- _What is being asked_: Report how many lines in the records hold the string "jump"; give the number and nothing else.

- _Source data_:
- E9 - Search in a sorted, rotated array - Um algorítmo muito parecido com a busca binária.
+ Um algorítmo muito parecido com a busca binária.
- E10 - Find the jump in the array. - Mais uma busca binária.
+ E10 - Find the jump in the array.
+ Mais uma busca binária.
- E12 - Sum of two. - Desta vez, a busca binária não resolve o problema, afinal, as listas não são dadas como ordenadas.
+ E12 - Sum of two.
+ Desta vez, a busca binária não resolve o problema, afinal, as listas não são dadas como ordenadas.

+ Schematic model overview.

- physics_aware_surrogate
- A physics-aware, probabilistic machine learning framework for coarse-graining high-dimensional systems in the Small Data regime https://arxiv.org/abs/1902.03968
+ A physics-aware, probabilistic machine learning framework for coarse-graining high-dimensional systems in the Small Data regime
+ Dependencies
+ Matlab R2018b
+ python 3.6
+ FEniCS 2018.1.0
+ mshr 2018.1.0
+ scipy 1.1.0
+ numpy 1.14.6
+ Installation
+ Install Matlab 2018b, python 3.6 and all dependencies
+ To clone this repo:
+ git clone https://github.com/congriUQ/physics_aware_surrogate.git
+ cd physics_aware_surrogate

- _Answer to this exercise_: 2